Estonian politician (1950–2019)

Ants Leemets (23 June 1950 – 23 November 2019) was an Estonian politician and museum director who served as Minister without Portfolio and later as Deputy Mayor of Tallinn.

Leemets was born in Rakvere and graduated in 1968 from Rakvere 1st Secondary School. In 1976 he graduated from the Faculty of Law from University of Tartu.

During the period of 1992–1995, he was the County Governor of Lääne-Viru County, then as Minister without Portfolio (Regional Minister) for several months during the second government of Prime Minister Tiit Vähi in 1995. In 1999, Leemets was an alternate member of the IX Riigikogu. Leemets served as Deputy Mayor of Tallinn in 1996, and again from November 1999 to March 1999, and from November 1999 to March 2001.
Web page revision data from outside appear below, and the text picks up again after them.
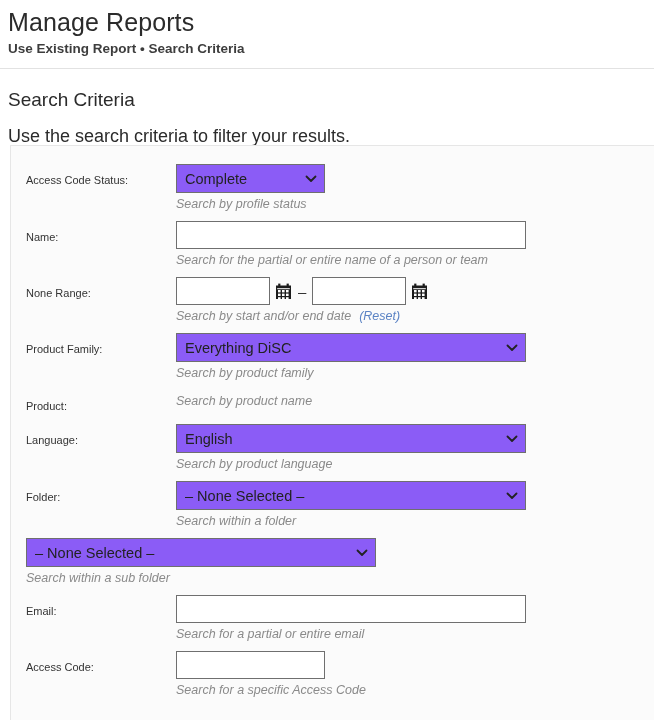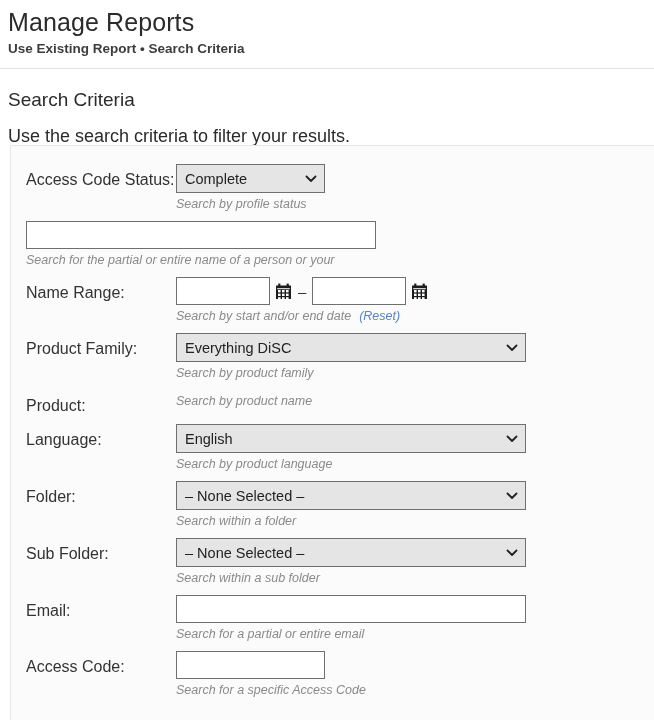--- a/index.html
+++ b/index.html
@@ -70,21 +70,21 @@
 
   .field-row {
     display: flex;
     align-items: flex-start;
     padding: 0 0 0 15px;
     margin-bottom: 8px;
   }
   .field-label {
     width: 150px;
     flex: 0 0 150px;
-    font-size: 16px;
+    font-size: 11px;
     color: #333333;
     line-height: 20px;
     padding-top: 6px;
   }
   .field-control { flex: 1 1 auto; }
 
   .help-text {
     font-size: 12.5px;
     font-style: italic;
     color: #8a8a8a;
@@ -113,21 +113,21 @@
     display: block;
   }
   .w-wide  { width: 350px; }
   .w-small { width: 149px; }
   .w-date  { width: 94px; }
 
   .select-box {
     position: relative;
     height: 29px;
     border: 1px solid #6f6f6f;
-    background: #e5e5e5;
+    background: #8b5cf6;
     display: flex;
     align-items: center;
     padding: 0 26px 0 8px;
     font-size: 14.5px;
     color: #222222;
     white-space: nowrap;
     overflow: hidden;
   }
   .sel-wide  { width: 350px; }
   .sel-small { width: 149px; }
@@ -186,27 +186,28 @@
               <span class="chevron">
                 <svg width="12" height="12" viewBox="0 0 12 12">
                   <path d="M1.5 3.5 L6 8 L10.5 3.5" fill="none" stroke="#222" stroke-width="1.8" stroke-linecap="round" stroke-linejoin="round"></path>
                 </svg>
               </span>
             </div>
             <div class="help-text"><span>Search by profile status</span></div>
           </div>
         </div>
         <div class="field-row">
+          <div class="field-label">Name:</div>
           <div class="field-control">
             <input type="text" class="text-input w-wide" placeholder="" style="">
-            <div class="help-text"><span>Search for the partial or entire name of a person or your</span></div>
-          </div>
-        </div>
-        <div class="field-row">
-          <div class="field-label">Name Range:</div>
+            <div class="help-text"><span>Search for the partial or entire name of a person or team</span></div>
+          </div>
+        </div>
+        <div class="field-row">
+          <div class="field-label">None Range:</div>
           <div class="field-control">
             <div class="date-wrap">
               <input type="text" class="text-input w-date" style="">
               <span class="cal-icon">
                 <svg width="17" height="17" viewBox="0 0 17 17">
                   <rect x="1" y="2.5" width="15" height="13.5" fill="#1c1c1c"></rect>
                   <rect x="3.2" y="0.6" width="2.2" height="3" fill="#1c1c1c"></rect>
                   <rect x="11.6" y="0.6" width="2.2" height="3" fill="#1c1c1c"></rect>
                   <rect x="2.2" y="5.2" width="12.6" height="1" fill="#ffffff"></rect>
                   <rect x="3" y="7" width="2.6" height="2.4" fill="#ffffff"></rect>
@@ -285,21 +286,20 @@
               <span class="chevron">
                 <svg width="12" height="12" viewBox="0 0 12 12">
                   <path d="M1.5 3.5 L6 8 L10.5 3.5" fill="none" stroke="#222" stroke-width="1.8" stroke-linecap="round" stroke-linejoin="round"></path>
                 </svg>
               </span>
             </div>
             <div class="help-text"><span>Search within a folder</span></div>
           </div>
         </div>
         <div class="field-row">
-          <div class="field-label">Sub Folder:</div>
           <div class="field-control">
             <div class="select-box sel-wide">
               <span>– None Selected –</span>
               <span class="chevron">
                 <svg width="12" height="12" viewBox="0 0 12 12">
                   <path d="M1.5 3.5 L6 8 L10.5 3.5" fill="none" stroke="#222" stroke-width="1.8" stroke-linecap="round" stroke-linejoin="round"></path>
                 </svg>
               </span>
             </div>
             <div class="help-text"><span>Search within a sub folder</span></div>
From 2002, he had been the head of Virumaa Museums Foundation. He was also the President of the Estonian Association of People with Mobility Disabilities from 2001 until 2013, and honorary member from 2017 until his death. From 2009, he was a member of the Tallinn City Council for the Estonian Reform Party. From 2016, until his death, he was a board member of the Estonian Sports and Olympic Museum in Tartu.

2019, he received the Order of Merit of Tallinn for his many years of service as a member of the Tallinn City Council and as Commissioner for his contribution to the development of Tallinn.